Cosa significa rappresentare gli alpini?

«E’ difficile spiegare la magia che tiene insieme 370 mila persone che vivono condividendo gli stessi ideali e valori scritti nel nostro statuto ormai oltre cento anni fa. Persone molto differenti tra di loro non solo geograficamente, ma culturalmente, professionalmente, con estrazione sociale e addirittura religiosa, diverse. Una delle cose che mi ha sorpreso di più è stato scoprire che anche nei più piccoli borghi esiste un gruppo alpini, sulle Alpi e sugli Appennini, a Rimini come a Messina. Gli alpini sono in mezzo alla gente, sono amati dalla gente. Le linee guida sono scritte sulla colona mozza dell’Ortigara. Un vecio mi disse: ricordati che ovunque andrai con il cappello alpino un amico lo troverai sempre. Ed è stato proprio così; dove ero già conosciuto ma anche nelle steppe della Russia o sulle pendici dell’Etna o alla Vasaloppet sulle nevi scandinave».

Essere vicepresidente significa onori, ma anche oneri.

«L’impegno è stato importante, mediamente 45 week end all’anno impegnati in manifestazioni, eventi, incontri, tante volte dal venerdì alla domenica. Sono arrivato a Milano in punta di piedi con l’umiltà dell’alpino che era anche il più giovane in quel consesso. Ho avuto la fortuna di essere particolarmente apprezzato e, in questi sei anni, di svolgere tanti incarichi cercando di dare il mio contributo».

Ha avuto la possibilità di vivere in prima persona i luoghi simbolo degli alpini. Che significato rivestono ancora, a tanti anni di distanza?
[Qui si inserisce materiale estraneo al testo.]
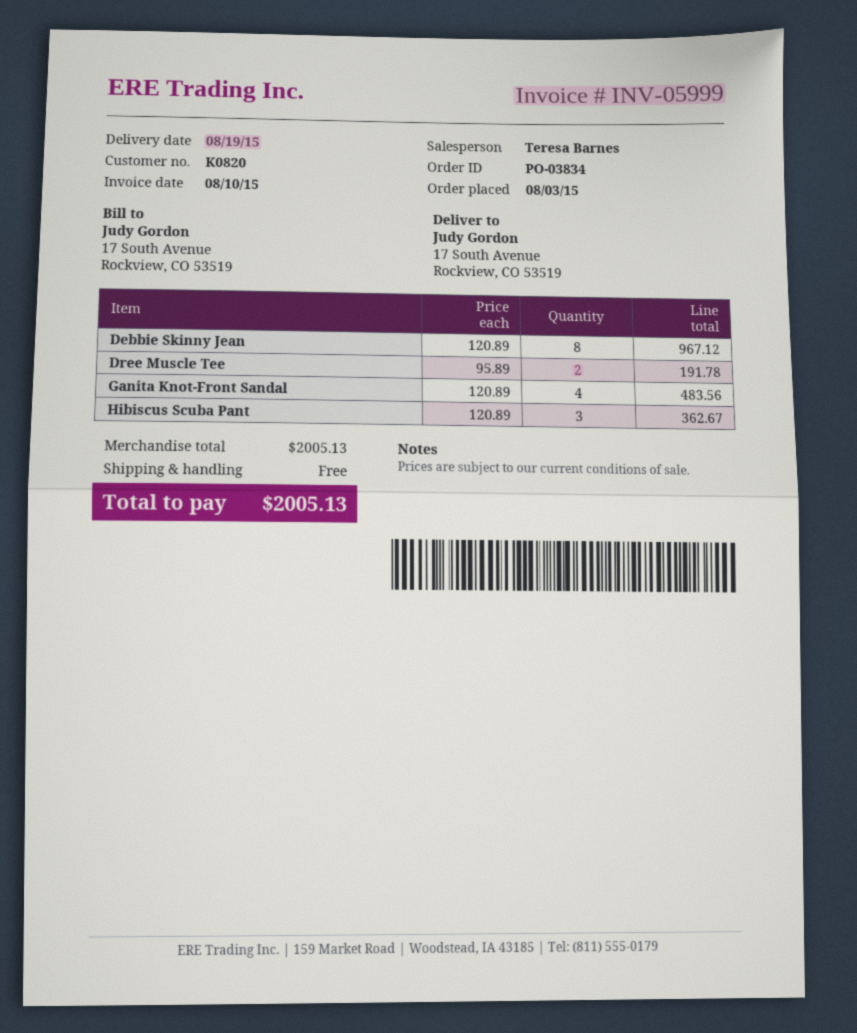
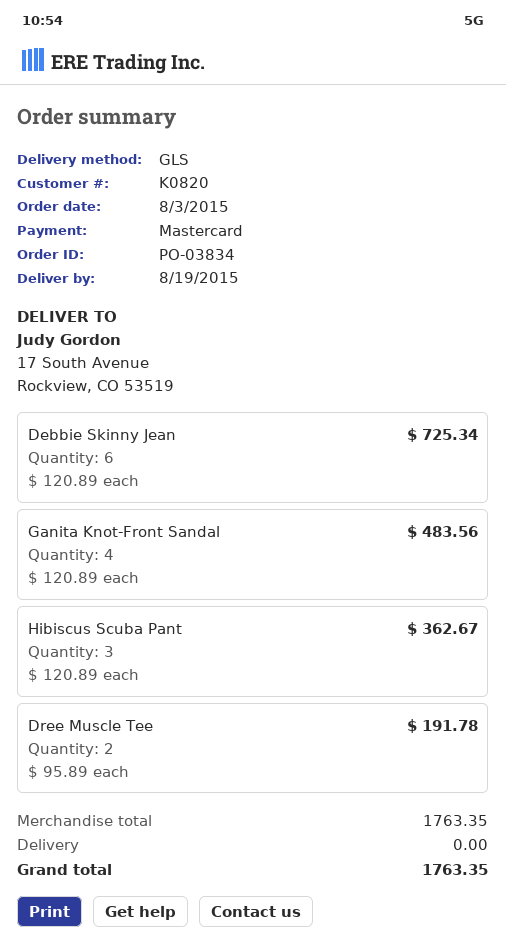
Debbie Skinny Jean: 8 x 120.89 = 967.12 -> 6 x 120.89 = 725.34
subtotal: 2005.13 -> 1763.35
total: 2005.13 -> 1763.35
«La partecipazione alle manifestazioni nazionali più importanti, quelle che rappresentano la nostra storia: l’Ortigara, il calvario degli alpini, l’Adamello e la guerra bianca oltre i tremila metri, le visite ai nostri sacrari con migliaia di nomi a ricordarci cosa è stato, la Tridentina, Nikolajewka, SelenyYar, la Cuneense, Nowo Postolajowka e il sacrario di Nava. L’onore e spesso l’emozione delle orazioni ufficiali in questi contesti, davanti a migliaia di alpini e soprattutto a qualcuno dei nostri reduci che quei momenti li aveva vissuti dal vero, mi hanno tante volte fatto venire i brividi e qualche volta fatto tremare la voce al microfono. La storia di quei periodi è ancora troppo poco conosciuta, e anche raccontata, soprattutto nelle nostre scuole; sono stato anche in Albania e Grecia, forse la guerra più dimenticata tra tutte, il ponte di Perati e il Golico quel confine dove sono caduti tanti alpini. La maggior parte è ancora lì, senza una degna sepoltura, e proprio per questo stiamo lavorando con Onor Caduti e i governi Albanese e Greco per cercare di riportarli a casa. La Russia e le steppe del Don non si dimenticano perché fanno tornare in mente esattamente quanto scritto nei libri dei reduci, ma c’è qualcosa di più. A Rossosch, dove aveva sede il comando del Quarto corpo d’armata, l’Ana ha costruito 25 anni fa un asilo all’avanguardia per i bambini russi che rappresenta un monumento vivente perché da un evento tragico come la guerra possa nascere un simbolo di pace e di amicizia tra i popoli».

In conclusione?

«Ho avuto incontri istituzionali di altissimo livello, da Roma al Cremlino. La nostra associazione ha ricevuto il riconoscimento come Eccellenza durante il periodo del Covid. Dobbiamo, quindi, cercare di fare la nostra parte per far sì che tutti questi valori non vadano dispersi e tutto ciò che è stato fatto prima di noi, da chi ci ha preceduto, continui ad essere presente in questo mondo, che ne ha sicuramente bisogno. Purtroppo anche l’ultima emergenza pandemica ha evidenziato che senza gli alpini tante cose sarebbero ancora più difficili se non impossibili. Ma come scritto sulla roccia del Doss Trent, per gli alpini non esiste l’impossibile, e in ogni caso, noi ci proviamo».